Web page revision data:
━━━
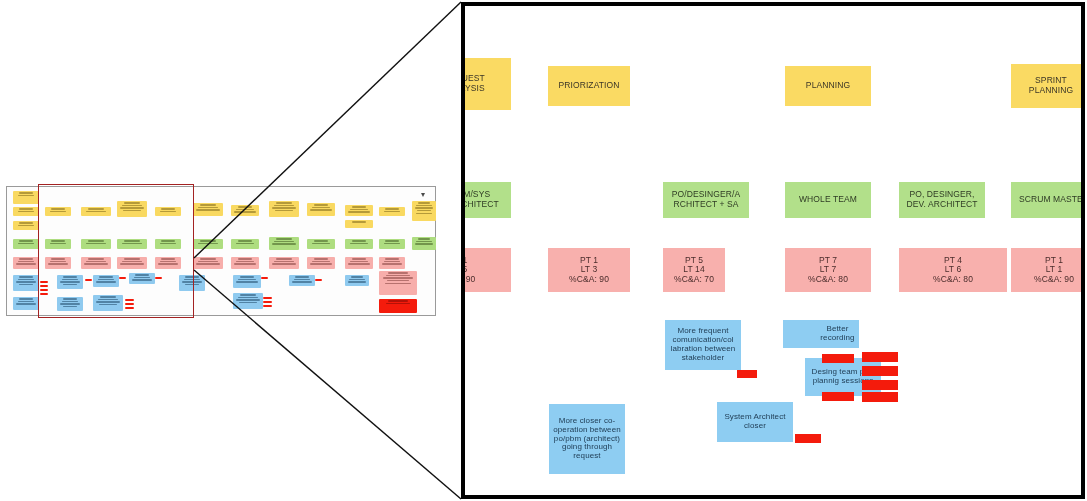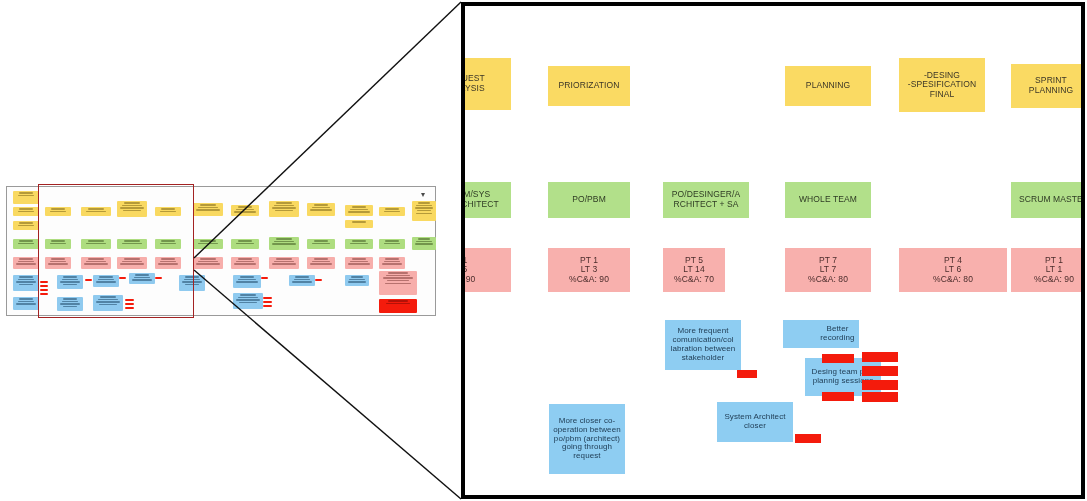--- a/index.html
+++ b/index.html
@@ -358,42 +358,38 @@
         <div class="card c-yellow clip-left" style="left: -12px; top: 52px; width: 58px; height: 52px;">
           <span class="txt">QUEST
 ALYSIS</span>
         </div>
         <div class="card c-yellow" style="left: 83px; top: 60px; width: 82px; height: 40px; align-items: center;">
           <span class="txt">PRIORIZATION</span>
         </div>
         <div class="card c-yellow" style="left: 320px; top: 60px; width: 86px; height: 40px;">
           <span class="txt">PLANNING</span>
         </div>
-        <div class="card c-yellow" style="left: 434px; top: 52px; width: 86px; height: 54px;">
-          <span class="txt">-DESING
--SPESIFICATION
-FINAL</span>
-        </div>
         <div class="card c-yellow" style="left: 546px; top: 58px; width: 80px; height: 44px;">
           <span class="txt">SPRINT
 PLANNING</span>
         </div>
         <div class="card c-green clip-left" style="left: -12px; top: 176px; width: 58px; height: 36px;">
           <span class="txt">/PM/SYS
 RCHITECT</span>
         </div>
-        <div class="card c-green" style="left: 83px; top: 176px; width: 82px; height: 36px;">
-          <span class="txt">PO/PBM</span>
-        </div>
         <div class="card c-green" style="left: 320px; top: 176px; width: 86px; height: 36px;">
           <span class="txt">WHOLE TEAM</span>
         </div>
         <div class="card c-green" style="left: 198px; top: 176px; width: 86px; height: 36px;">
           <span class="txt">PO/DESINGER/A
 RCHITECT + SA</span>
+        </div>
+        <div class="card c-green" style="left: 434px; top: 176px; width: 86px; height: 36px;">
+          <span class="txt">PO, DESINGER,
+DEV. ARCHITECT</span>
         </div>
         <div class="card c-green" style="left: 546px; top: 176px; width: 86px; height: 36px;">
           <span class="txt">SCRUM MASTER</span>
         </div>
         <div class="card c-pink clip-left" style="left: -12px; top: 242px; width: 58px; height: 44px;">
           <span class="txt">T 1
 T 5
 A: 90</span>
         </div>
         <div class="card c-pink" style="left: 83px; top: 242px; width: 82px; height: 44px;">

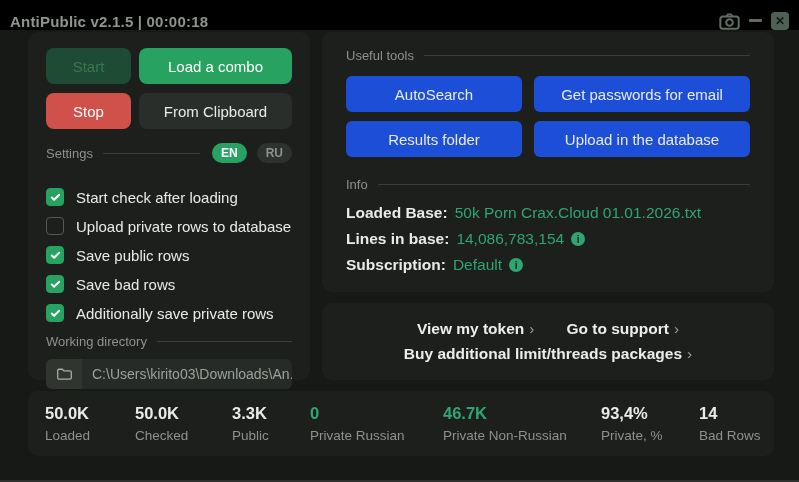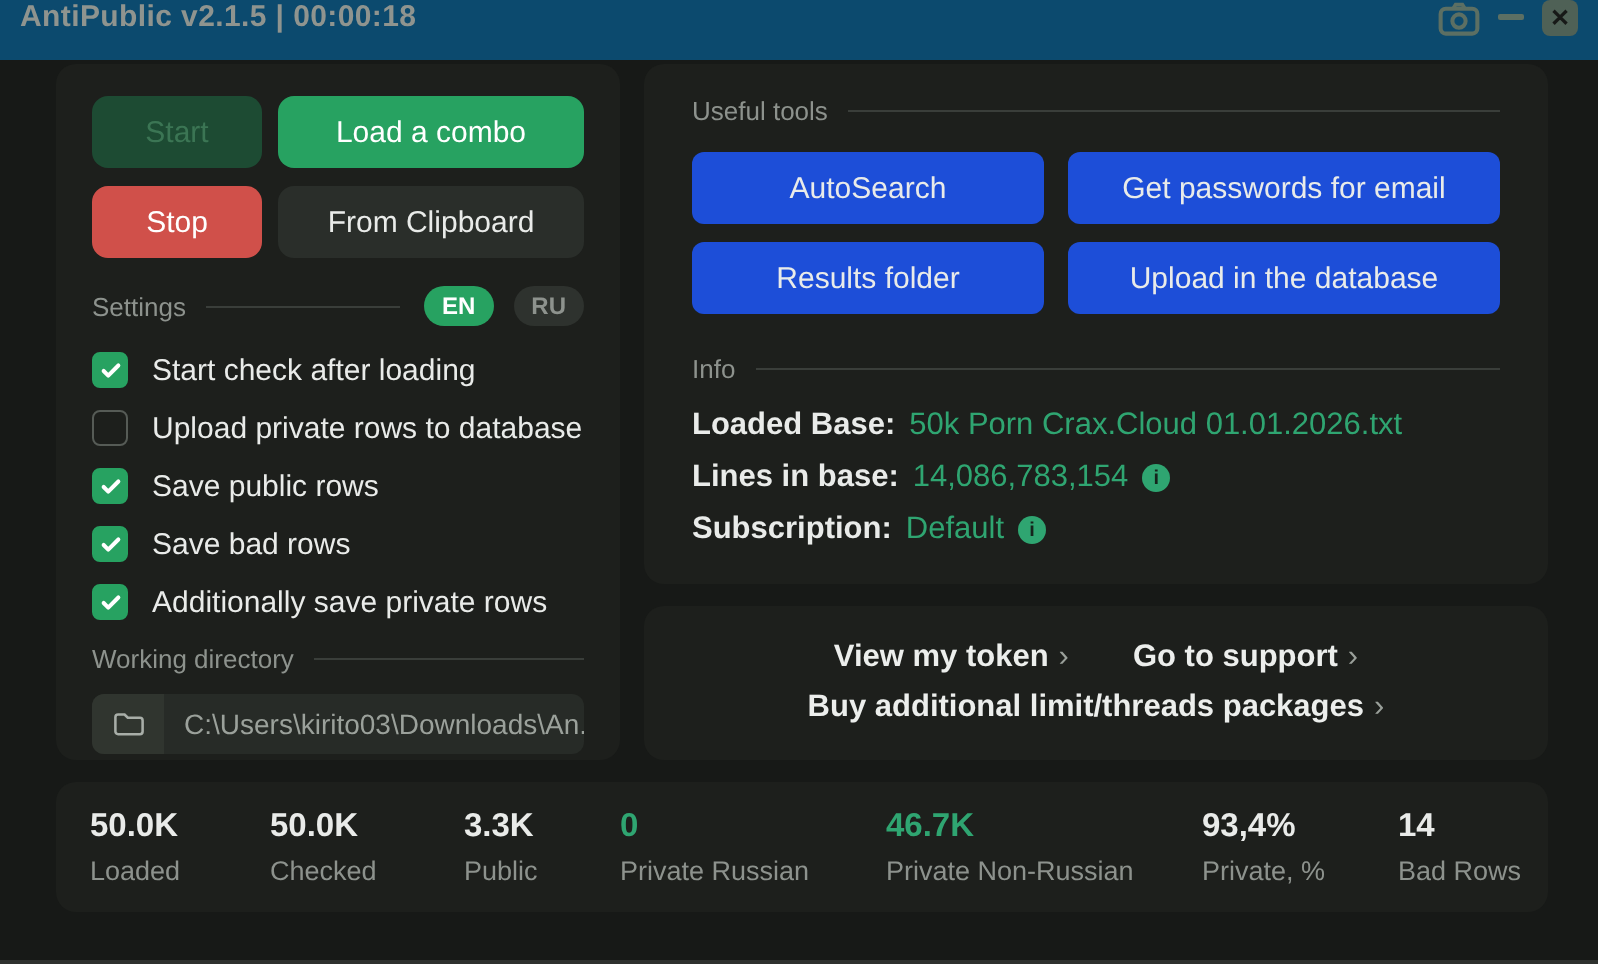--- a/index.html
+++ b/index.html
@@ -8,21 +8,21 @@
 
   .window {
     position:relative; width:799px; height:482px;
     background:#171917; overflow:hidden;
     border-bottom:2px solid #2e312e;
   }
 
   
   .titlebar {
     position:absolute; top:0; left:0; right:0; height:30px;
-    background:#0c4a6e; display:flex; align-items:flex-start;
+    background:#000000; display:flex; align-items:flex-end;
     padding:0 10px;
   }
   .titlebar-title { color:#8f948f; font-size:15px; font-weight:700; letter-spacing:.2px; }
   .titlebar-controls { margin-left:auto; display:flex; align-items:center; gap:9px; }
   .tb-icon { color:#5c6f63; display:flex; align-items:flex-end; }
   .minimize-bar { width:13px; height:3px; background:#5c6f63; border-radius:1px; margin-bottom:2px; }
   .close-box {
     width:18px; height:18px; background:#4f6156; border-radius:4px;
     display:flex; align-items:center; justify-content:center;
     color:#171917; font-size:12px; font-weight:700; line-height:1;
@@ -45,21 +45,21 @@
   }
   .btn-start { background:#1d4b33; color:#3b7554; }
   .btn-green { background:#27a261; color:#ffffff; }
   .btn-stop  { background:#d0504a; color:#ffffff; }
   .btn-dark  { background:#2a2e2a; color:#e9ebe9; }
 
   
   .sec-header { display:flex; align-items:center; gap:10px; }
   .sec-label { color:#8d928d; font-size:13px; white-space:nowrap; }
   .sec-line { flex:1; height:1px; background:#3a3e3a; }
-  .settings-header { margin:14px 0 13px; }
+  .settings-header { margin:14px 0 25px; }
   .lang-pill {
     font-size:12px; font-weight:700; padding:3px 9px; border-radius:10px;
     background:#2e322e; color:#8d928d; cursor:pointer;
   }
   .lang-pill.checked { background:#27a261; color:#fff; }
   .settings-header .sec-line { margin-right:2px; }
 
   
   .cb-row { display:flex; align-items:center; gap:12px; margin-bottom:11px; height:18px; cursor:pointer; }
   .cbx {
━━━
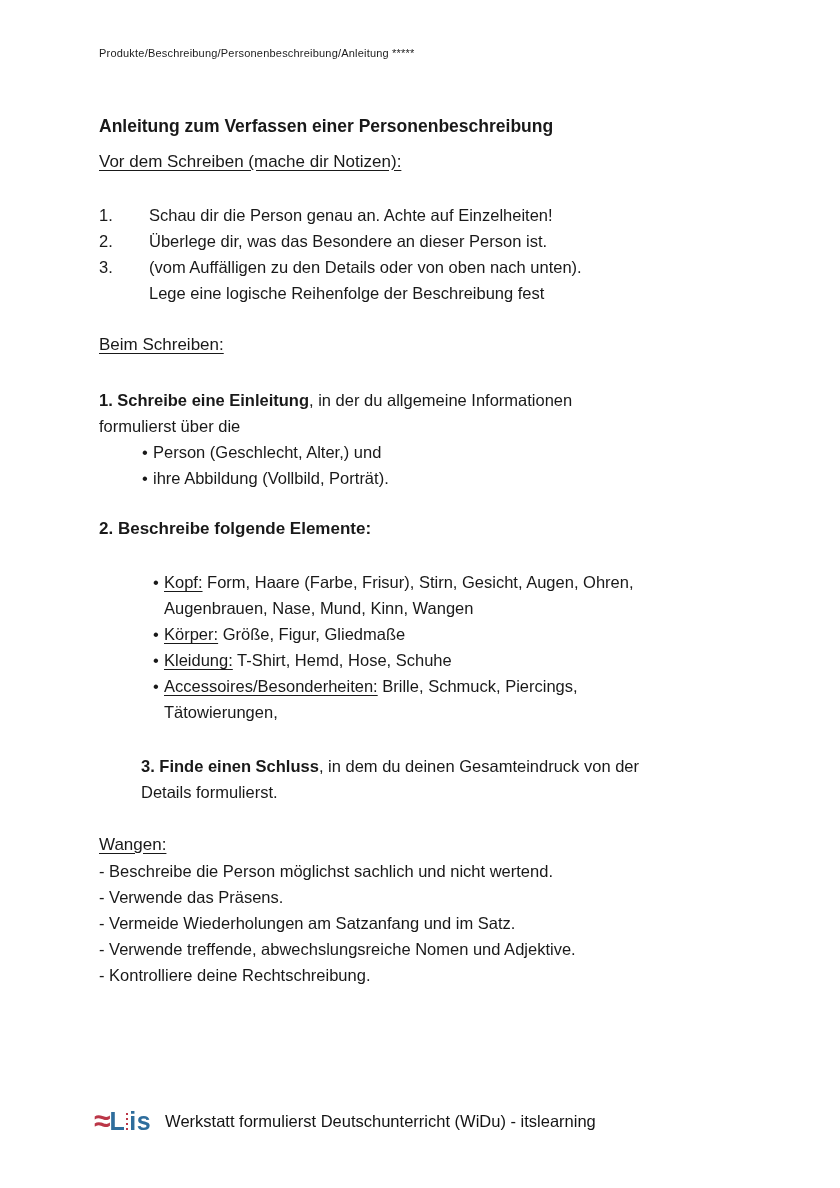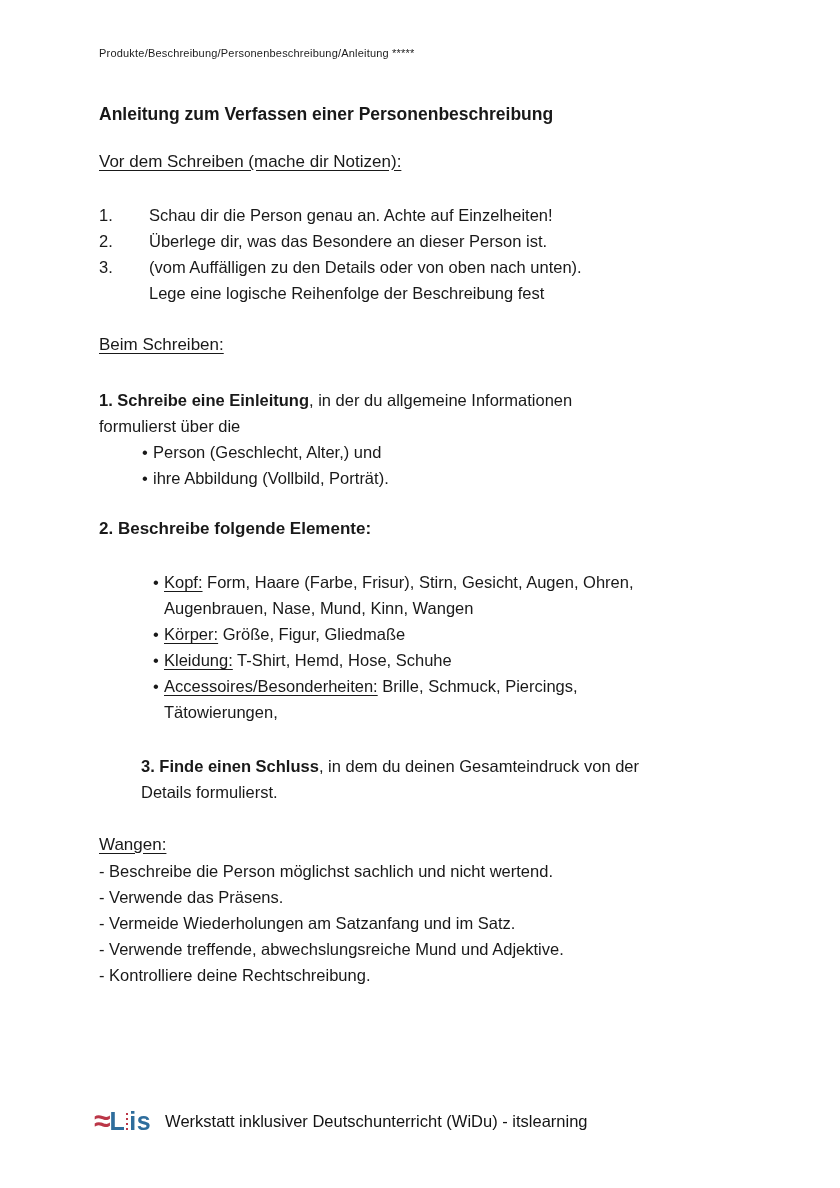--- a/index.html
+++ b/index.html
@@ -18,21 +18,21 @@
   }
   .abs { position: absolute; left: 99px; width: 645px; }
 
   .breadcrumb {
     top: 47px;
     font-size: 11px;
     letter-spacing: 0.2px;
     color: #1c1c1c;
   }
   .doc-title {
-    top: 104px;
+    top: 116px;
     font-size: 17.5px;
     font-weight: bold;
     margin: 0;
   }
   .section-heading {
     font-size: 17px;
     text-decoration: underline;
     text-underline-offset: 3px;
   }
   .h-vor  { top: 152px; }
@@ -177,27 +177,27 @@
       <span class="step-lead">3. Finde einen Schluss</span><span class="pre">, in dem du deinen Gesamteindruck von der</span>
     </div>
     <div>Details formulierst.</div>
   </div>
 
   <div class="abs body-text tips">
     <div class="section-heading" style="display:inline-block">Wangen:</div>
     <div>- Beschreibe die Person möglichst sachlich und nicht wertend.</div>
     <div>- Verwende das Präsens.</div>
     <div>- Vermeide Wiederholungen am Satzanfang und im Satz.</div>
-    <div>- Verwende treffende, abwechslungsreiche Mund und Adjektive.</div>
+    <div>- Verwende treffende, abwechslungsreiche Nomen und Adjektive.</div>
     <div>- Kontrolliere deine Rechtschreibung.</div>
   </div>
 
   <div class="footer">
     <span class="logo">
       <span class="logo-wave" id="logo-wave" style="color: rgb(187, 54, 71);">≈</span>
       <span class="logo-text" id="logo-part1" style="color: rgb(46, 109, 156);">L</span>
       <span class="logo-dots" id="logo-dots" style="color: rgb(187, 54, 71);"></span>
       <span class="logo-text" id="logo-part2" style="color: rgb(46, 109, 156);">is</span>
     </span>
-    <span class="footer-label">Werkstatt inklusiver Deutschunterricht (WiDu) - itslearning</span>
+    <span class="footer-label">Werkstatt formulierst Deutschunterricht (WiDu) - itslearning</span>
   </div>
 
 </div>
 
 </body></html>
━━━
*Instructions for the task*
If a line in the records contains the string "clip", copy it out.

*Solution to this exercise*
         <div class="card c-yellow clip-left" style="left: -12px; top: 52px; width: 58px; height: 52px;">
         <div class="card c-green clip-left" style="left: -12px; top: 176px; width: 58px; height: 36px;">
         <div class="card c-pink clip-left" style="left: -12px; top: 242px; width: 58px; height: 44px;">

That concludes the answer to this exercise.